Gone Girl has won high praise and has been a best-seller.  It is true that it is memorable in the way that it derails the reader’s expectations.  The plot starts out with a married couple, transplanted from Manhattan to small-town Missouri, celebrating their fifth wedding anniversary.  Husband Nick tells the story in the present while we see Amy’s diary entries from selected days, from the time she first met Nick to the time close to the present when she writes about she is scared for her life because of Nick’s anger and disappointment with his life.  Both of them have lost their jobs, and they have moved from the city to look after his parents.  His mother got cancer and his mother has Alzheimer’s.  Amy used to be rich because she had a trust fund, but her parents asked for their money back.  What little she had left she gave to Nick so that he could start a new bar with his sister.  He spends a lot of his time at that bar, avoiding Amy.  Then on their fifth anniversary, Amy disappears.  It looks like she has been abducted.  Soon, Nick is the main suspect.  All the evidence points to him.  But there is no body, and so it will be hard to prove that he actually killed Amy.
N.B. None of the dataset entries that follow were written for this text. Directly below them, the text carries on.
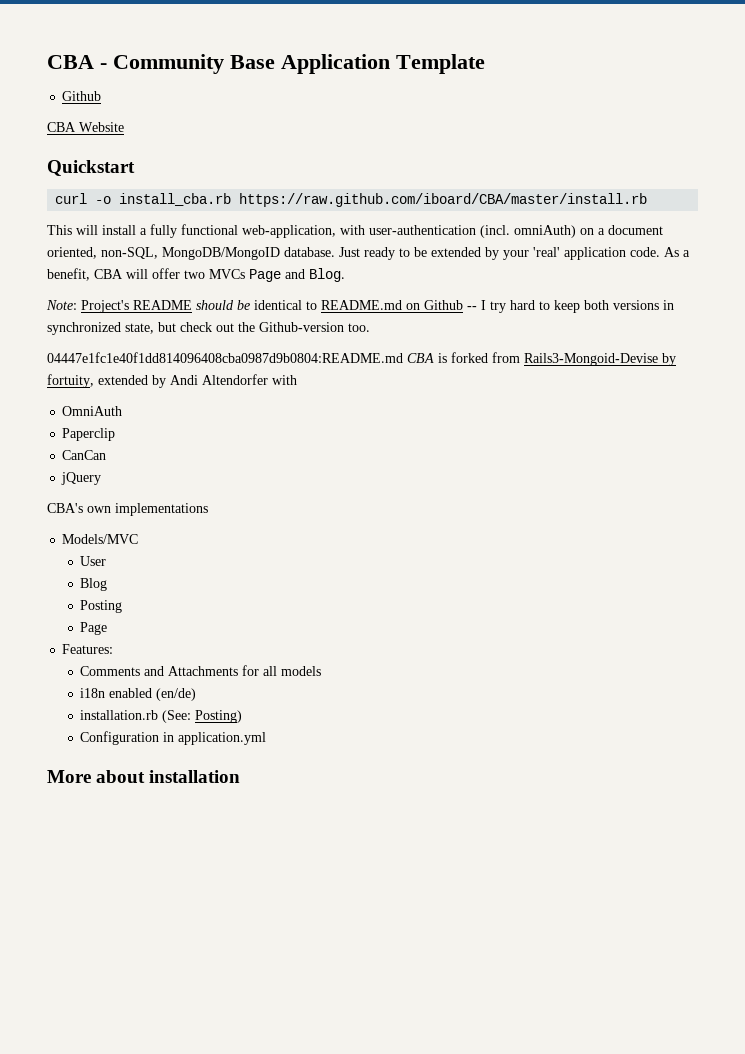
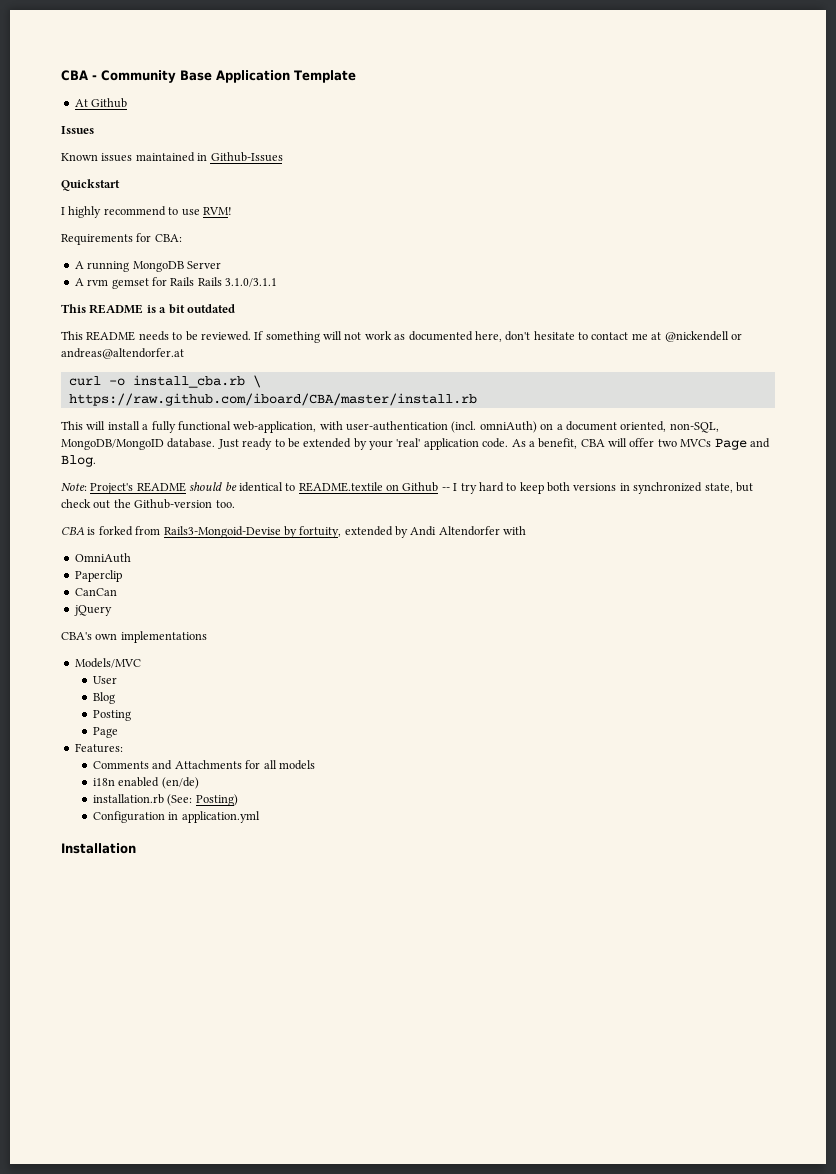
(485, 64) none -> [74,99,88,107] At
[47,122,124,132] [47,160,135,176] CBA Website // Quickstart -> [61,126,94,134] [61,152,283,162] [61,179,120,191] [61,206,232,218] [61,233,182,245] [74,261,221,272] [74,277,277,289] [61,304,235,314] [61,331,742,343] [61,348,184,359] Issues // Known issues maintained in Github-Issues // Quickstart // I highly recommend to use RVM! // Requirements for CBA: // A running MongoDB Server // A rvm gemset for Rails Rails 3.1.0/3.1.1 // This README is a bit outdated // This README needs to be reviewed. If something will not work as documented here, don't hesitate to contact me at @nickendell or andreas@altendorfer.at
(232, 199) none -> [252,375,261,388] \ //
[321,300,402,310] README.md -> [298,482,383,492] README.textile
[47,352,403,363] 04447e1fc1e40f1dd814096408cba0987d9b0804:README.md -> (235, 504) none
[47,770,241,783] More about installation -> [61,843,136,854] Installation

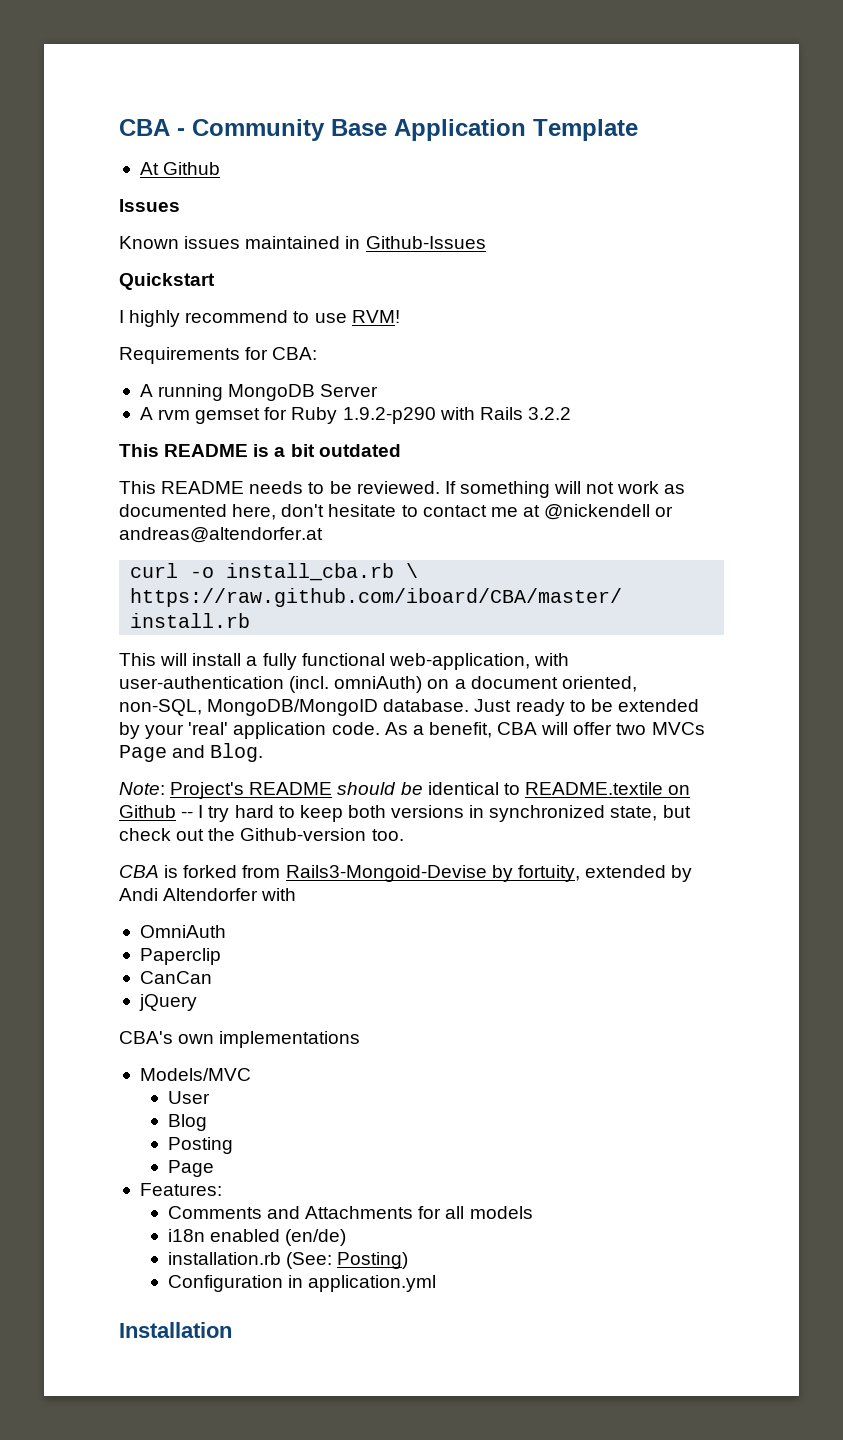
[170,277,277,287] Rails Rails 3.1.0/3.1.1 -> [291,407,571,424] Ruby 1.9.2-p290 with Rails 3.2.2

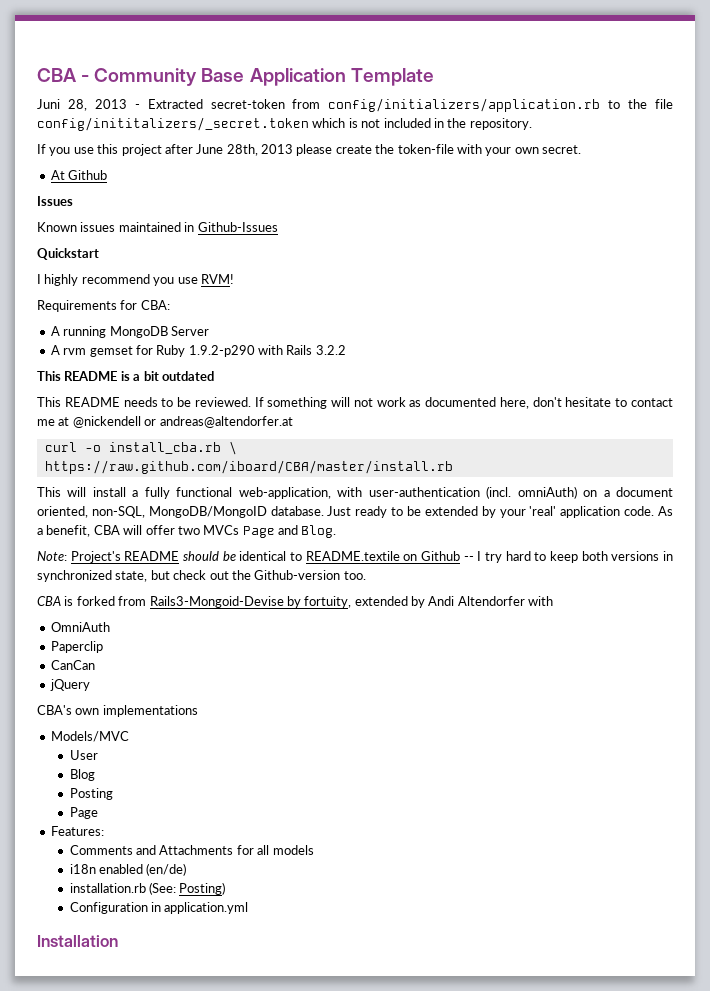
(638, 130) none -> [37,98,673,112] [37,117,532,131] [37,144,581,156] // Juni 28, 2013 - Extracted secret-token from config/initializers/application.rb to the file config/inititalizers/_secret.token which is not included in the repository. // If you use this project after June 28th, 2013 please create the token-file with your own secret.
[293,311,310,323] to -> [153,277,175,286] you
In the first part of the book, the reader is trying to work out what is going on, and whether Nick really did it.  Both Amy and Nick seem like unhappy and self-absorbed people, and maybe Nick is hiding something from the reader.  However, it turns out that it Amy who has been deceptive.  She has made elaborate plans to frame Nick for her murder, and they are turning out very well.  She set up an intricate trap for him, and he falls right into it.  They police play a cat and mouse game with him, but he knows from the start that at least one of the detectives thinks he did it.  Nick is smart and he works hard to keep his freedom, but he has made many mistakes, and his future does not look good. 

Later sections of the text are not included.